« Et, regarde, il y a la grosse qui arrive ! ». « Voici l’autre naze qui pue ! T’as dormi avec tes vaches cette nuit ou quoi ? ». « Ah non, pas le binoclard à coté de moi, sérieux ! Intello de merde ! » « Comme t’es plate ! Faudrait penser à te faire pousser les seins, un jour ! ». « Si tu me files pas tes dix euros, t’est mort demain ! Et si jamais tu racontes ça à quelqu’un, on va te démonter, crois moi ! »…
Insultes, menaces, intimidations, moqueries en public, fausses rumeurs, rackets, agressions, harcèlement scolaire et cyberharcèlement. Certes, ce genre de calamité cible une minorité d’enfants et d’ados dans les établissements scolaires. Mais les conséquences pour les victimes sont très souvent gravées au fer rouge dans leur tête, accompagnant leur vie d’adulte des années durant.
« Je sautais des cours car je ne pouvais plus supporter cette situation »
Dans la classe de Florence Barthélémy, professeure d’histoire au Collège Lafayette au Puy-en-Velay, les 17 élèves de 5ème partagent ce qu’ils savent sur le harcèlement scolaire. Étonnamment lucides pour leur âge, ils emploient les mots de honte, de culpabilité, d’automutilation, d’isolement et de suicide.
Parmi eux, Nolan, 12 ans, partage même devant la classe son expérience passée. « J’ai vécu du harcèlement quand j’étais en CE1 et en sixième, raconte-t-il.
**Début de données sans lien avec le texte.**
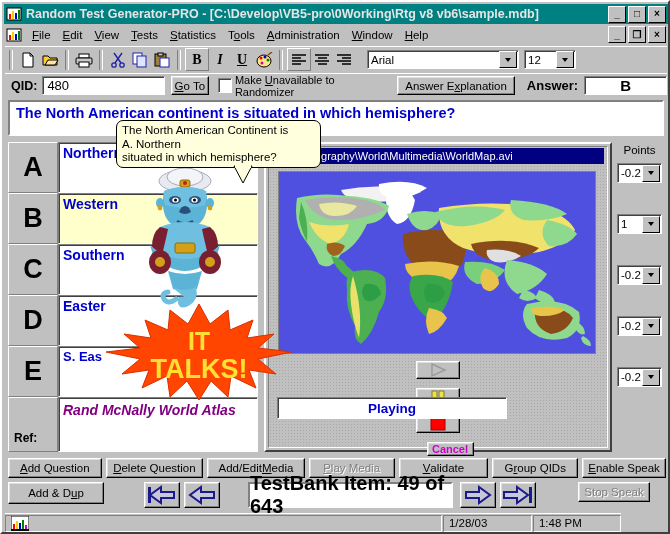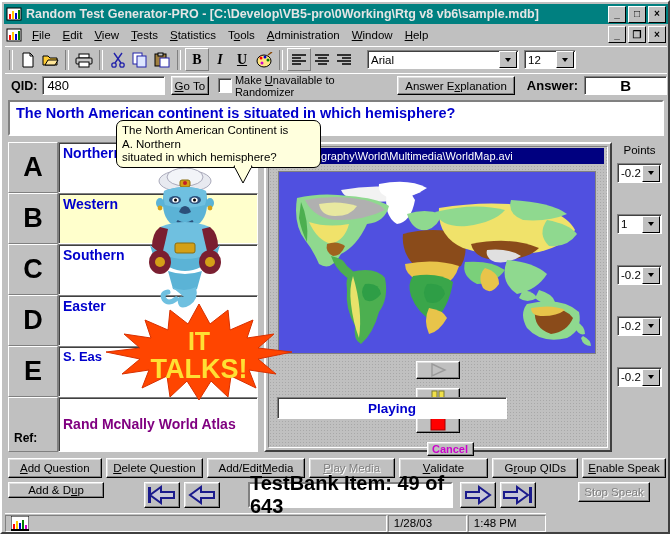"Rand McNally World Atlas" .reftext { font-style: none -> italic; padding: 18px 4px -> 4px 4px }
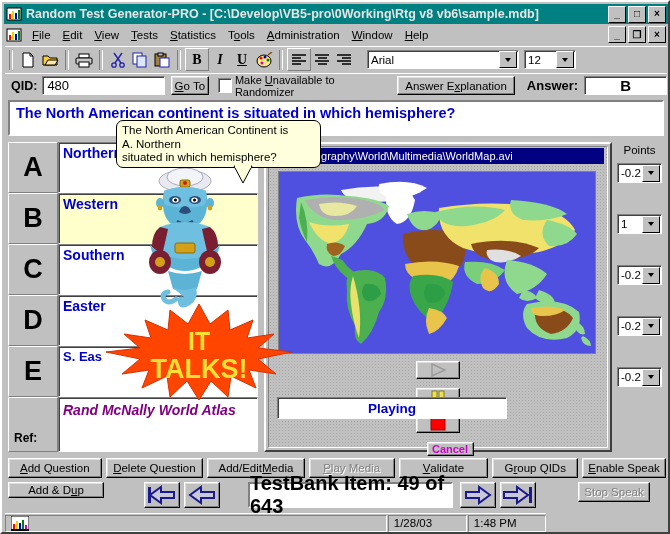"Add & D p" span.btn { height: 16px -> 22px }
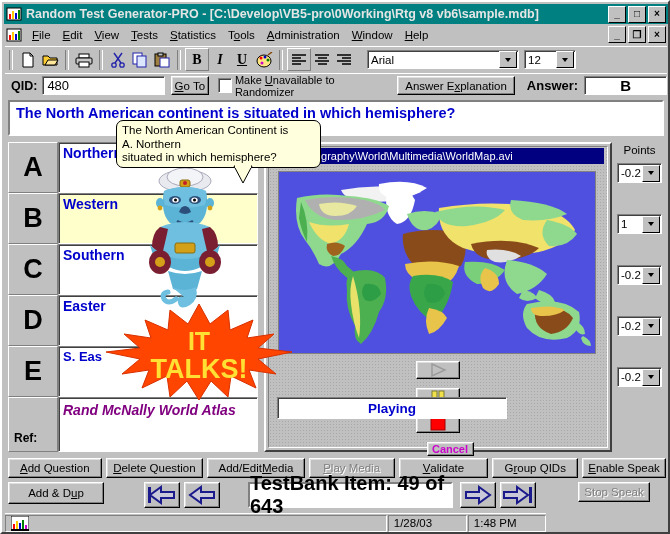"1/28/03" .statusbar { width: 541px -> 616px }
On se moquait de moi sur mon poids et mes lunettes ».
Il poursuit : « Tout le monde riait de moi à cause de mes origines, à la fois espagnoles et algériennes. En sixième dans une école privée du Puy, je sautais des cours car je ne pouvais plus supporter cette situation. Mes parents étaient au courant. Mais la direction du collège n’a rien fait. C’est pour cette raison que j’ai quitté cette école pour venir à Lafayette. Depuis, je n’ai plus été inquiété. »
Un numéro existe pour les enfants, ados, élèves, étudiants, victimes de harcèlement scolaire : le 3020
« Nous tentons de repérer les victimes de harcèlement »
Ali et Timéo, camarades du même âge que Nolan, sont devenus des ambassadeurs du dispositif pHARe (programme de lutte contre le harcèlement à l’école). « Nous tentons de repérer les victimes de harcèlement, décrivent-ils. Si on voit qu’un élève est souvent mis à l’écart dans la cour, on ira le voir pour lui demander si tout va bien ».
Ils ajoutent : « Nous avons des professeurs référents à qui nous allons rapporter nos observations. »
« Bien plus que nous les adultes, les ambassadeurs verront ce qu’il se passe sur les réseaux sociaux et notamment les élèves victimes de moqueries, d’insultes, de photos diffusées ou autres formes de harcèlement sur le net », Céline Sabatier
« À propos du cyberharcèlement, les élèves ambassadeurs sont primordiaux »
Céline Sabatier, professeure documentaliste et pièce maîtresse sur la sensibilisation aux différentes formes de harcèlement au Collège Lafayette, partage en ce sens : « Les ambassadeurs sont formés pour repérer les situations de harcèlement et aller vers la victime pour la soutenir. Et surtout pour lui faire comprendre qu’elle n’est pas seule. Ils sont très importants car ils sont au cœur de ce qu’il se passe dans la cour ou même en dehors de l’école. »
Elle souligne aussi : « À propos du cyberharcèlement, les élèves ambassadeurs sont primordiaux. Bien plus que nous les adultes, ils verront ce qu’il se passe sur les réseaux sociaux et notamment les élèves victimes de moqueries, d’insultes, de photos diffusées ou autres formes de harcèlement sur le net. »
« Paradoxalement, une victime va éprouver un sentiment de honte, de culpabilité et se demander si finalement cette situation n’est pas de sa faute », Céline Sabatier
« Se terrer dans le silence est la pire des solutions »
La Maison des ados, le brigadier Astier, Justice et Partage, l’Asea 43, serious game… pléthore sont les ateliers et les intervenants pour cette journée de lutte contre le harcèlement. Pour Céline Sabatier, la priorité est de casser ce que nombre de victimes adoptent, à savoir le silence.
« C’est le plus grand danger, confirme-t-elle. La première chose à faire, dès les premiers signes de harcèlement, est d’en parler. C’est très important pour que le problème ne prenne pas une ampleur grave et incontrôlée. Se terrer dans le silence est la pire des solutions ».